◆ **Data for this task**
▼
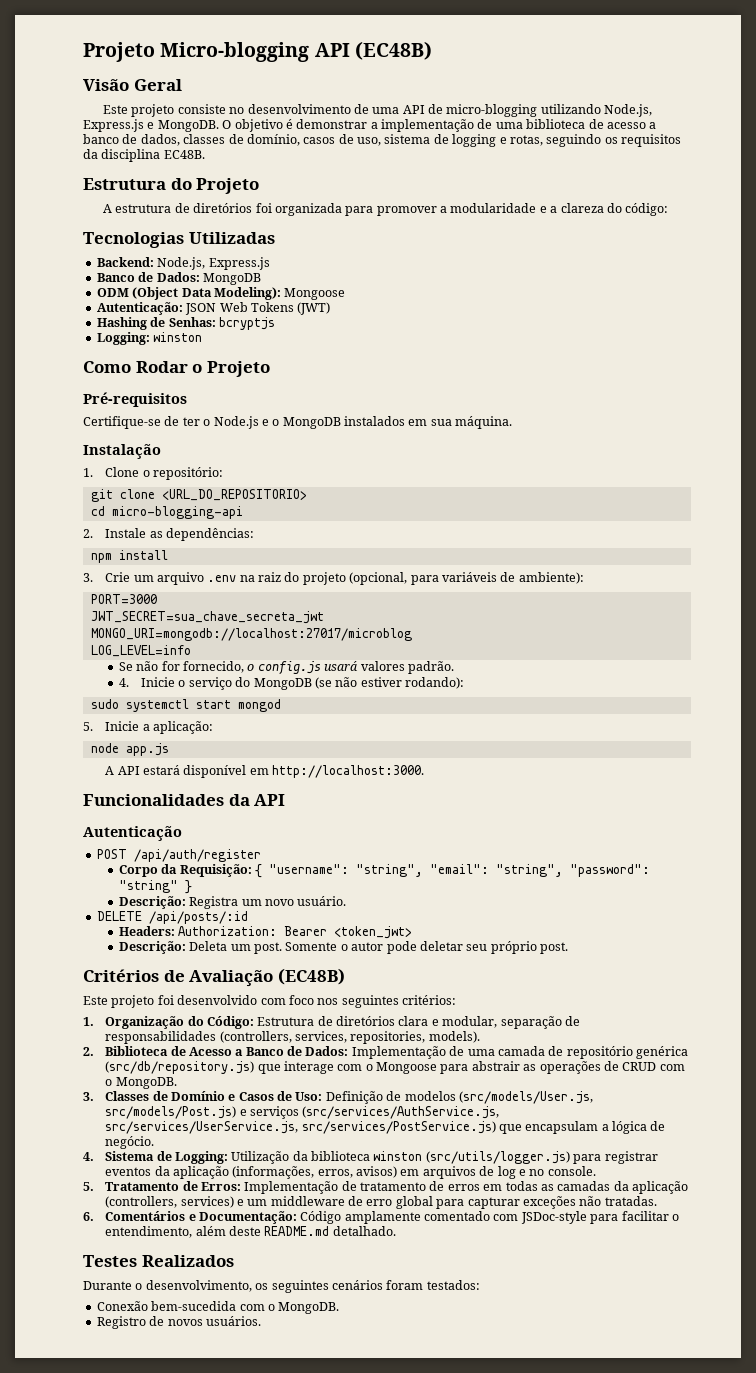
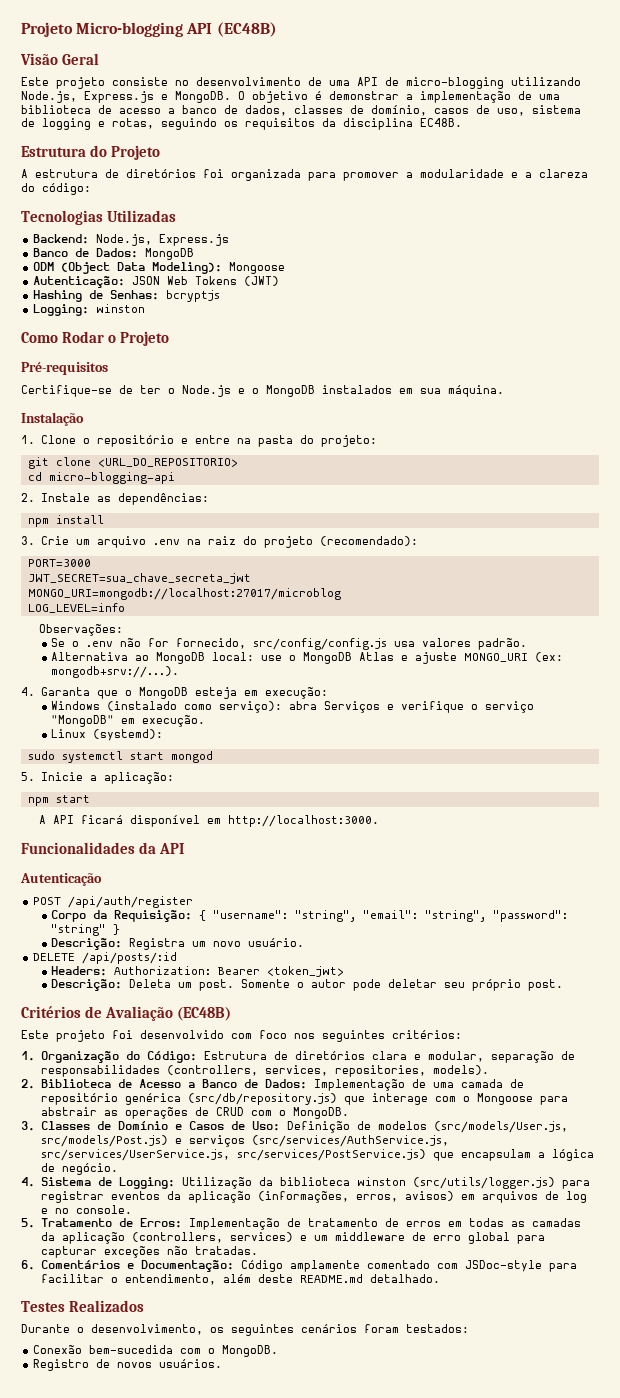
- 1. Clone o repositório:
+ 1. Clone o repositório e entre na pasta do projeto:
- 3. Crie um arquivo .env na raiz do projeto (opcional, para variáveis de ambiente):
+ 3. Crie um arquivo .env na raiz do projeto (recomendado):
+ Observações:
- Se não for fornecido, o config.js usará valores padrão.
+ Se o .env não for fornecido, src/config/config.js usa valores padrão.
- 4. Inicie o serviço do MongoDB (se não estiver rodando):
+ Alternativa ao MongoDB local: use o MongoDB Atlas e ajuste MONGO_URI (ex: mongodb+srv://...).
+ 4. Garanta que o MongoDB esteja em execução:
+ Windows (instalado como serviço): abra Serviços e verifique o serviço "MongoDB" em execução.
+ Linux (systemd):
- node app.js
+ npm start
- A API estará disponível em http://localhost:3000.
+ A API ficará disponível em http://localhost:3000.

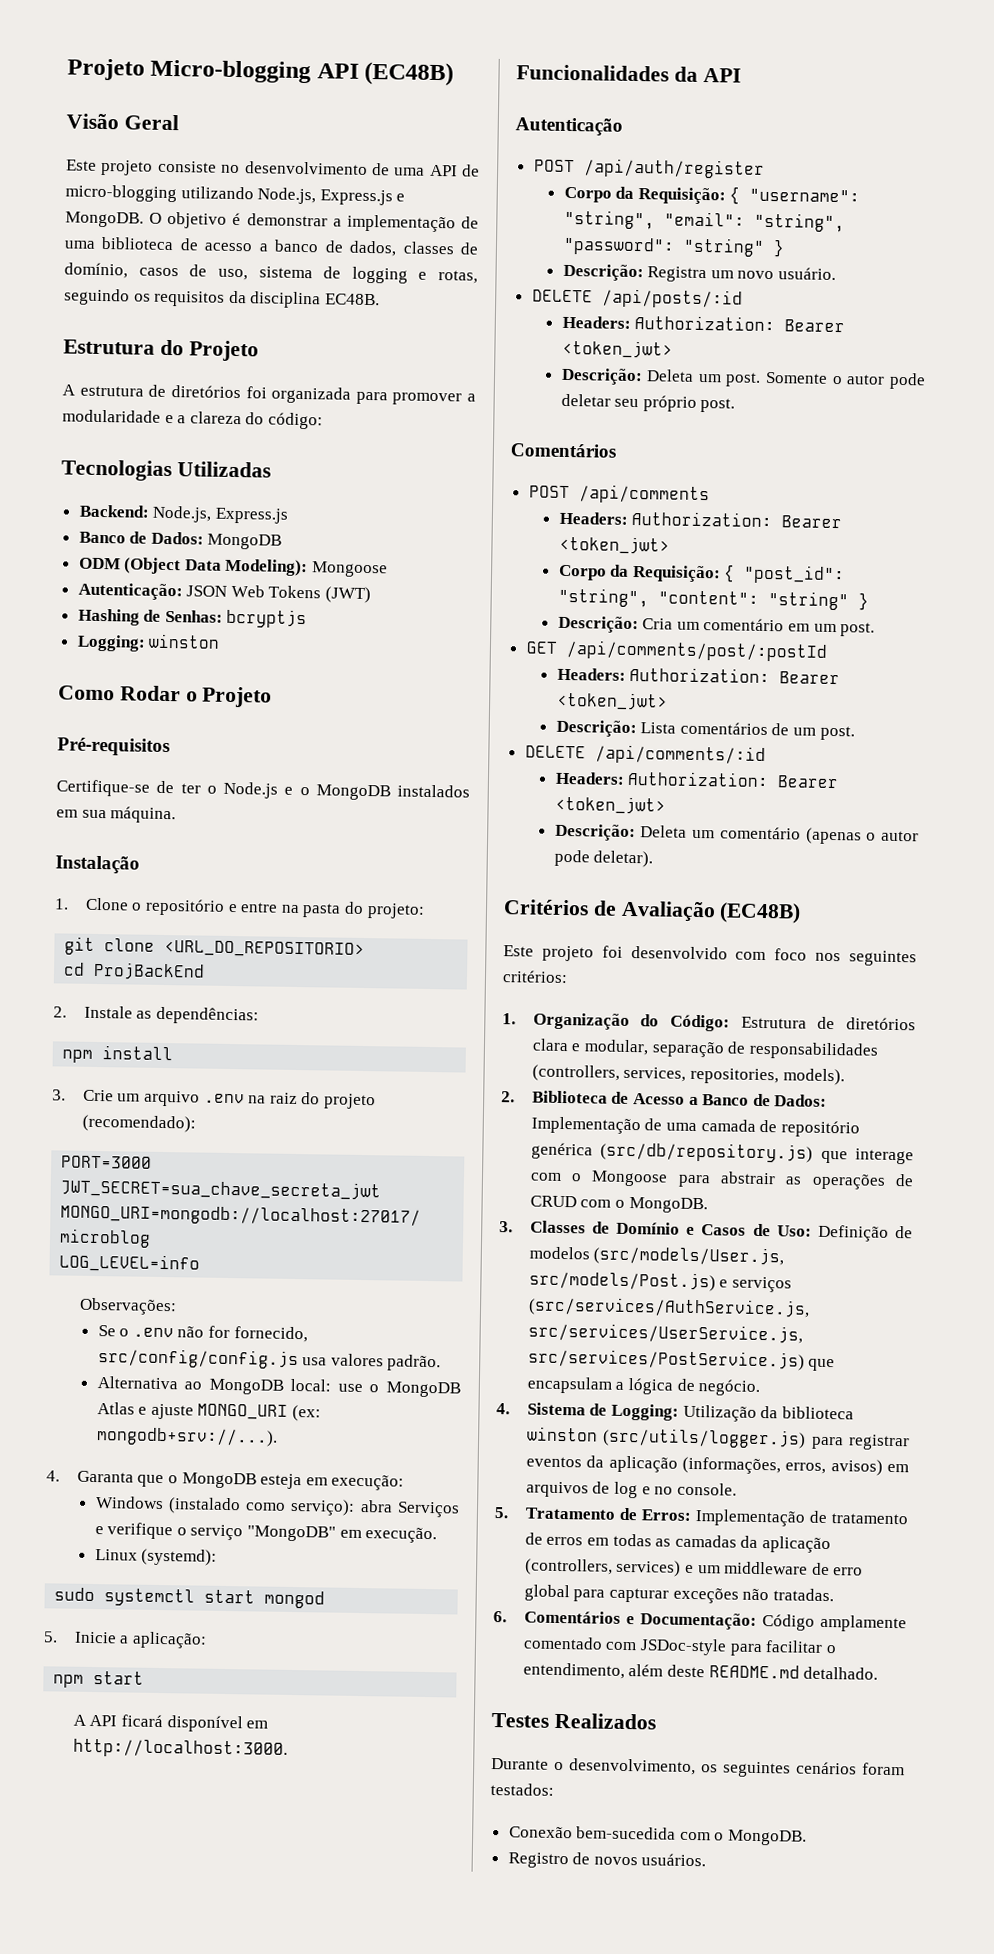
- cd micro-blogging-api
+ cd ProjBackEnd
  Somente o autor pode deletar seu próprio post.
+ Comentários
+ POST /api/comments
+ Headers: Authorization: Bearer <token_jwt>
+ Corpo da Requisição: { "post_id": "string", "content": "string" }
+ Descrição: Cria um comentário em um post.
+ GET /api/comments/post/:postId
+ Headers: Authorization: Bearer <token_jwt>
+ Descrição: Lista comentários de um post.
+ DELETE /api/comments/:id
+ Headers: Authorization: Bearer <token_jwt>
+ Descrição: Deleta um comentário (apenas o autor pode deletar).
▲
▼
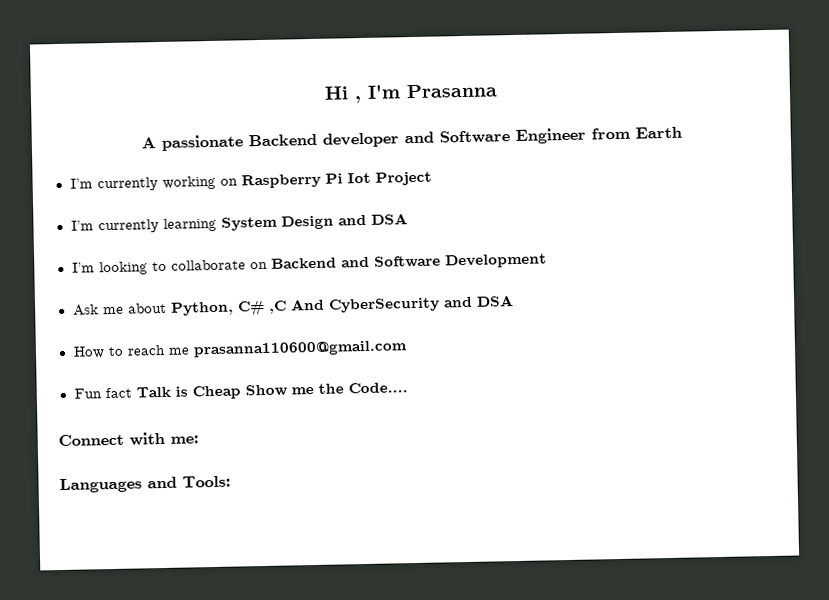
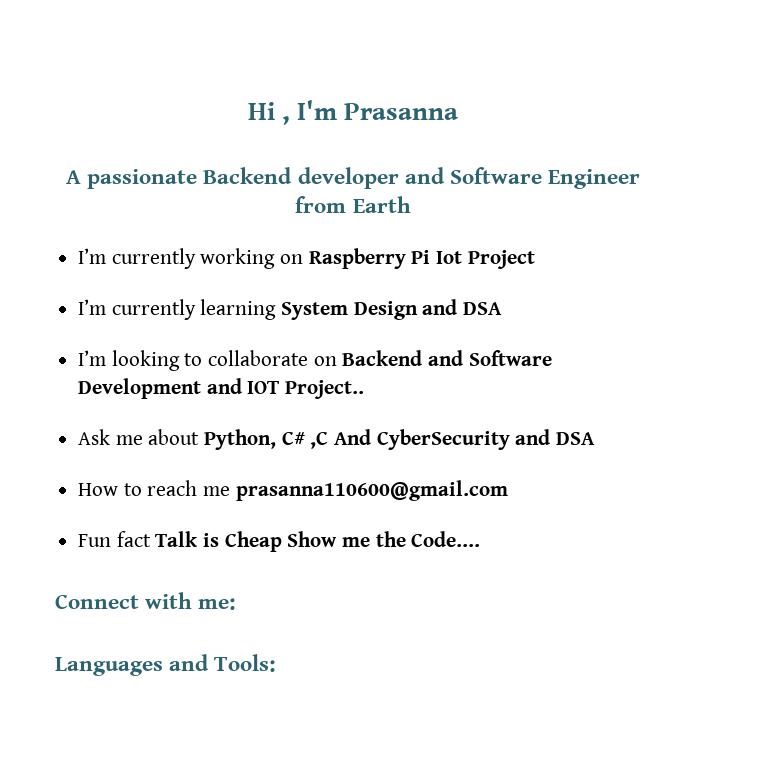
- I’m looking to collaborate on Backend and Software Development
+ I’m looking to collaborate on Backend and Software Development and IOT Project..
▲
◆ **Work task**
Among the lines above, which contain the word "Software"? Copy every one.

◆ **Problem solution**
- I’m looking to collaborate on Backend and Software Development
+ I’m looking to collaborate on Backend and Software Development and IOT Project..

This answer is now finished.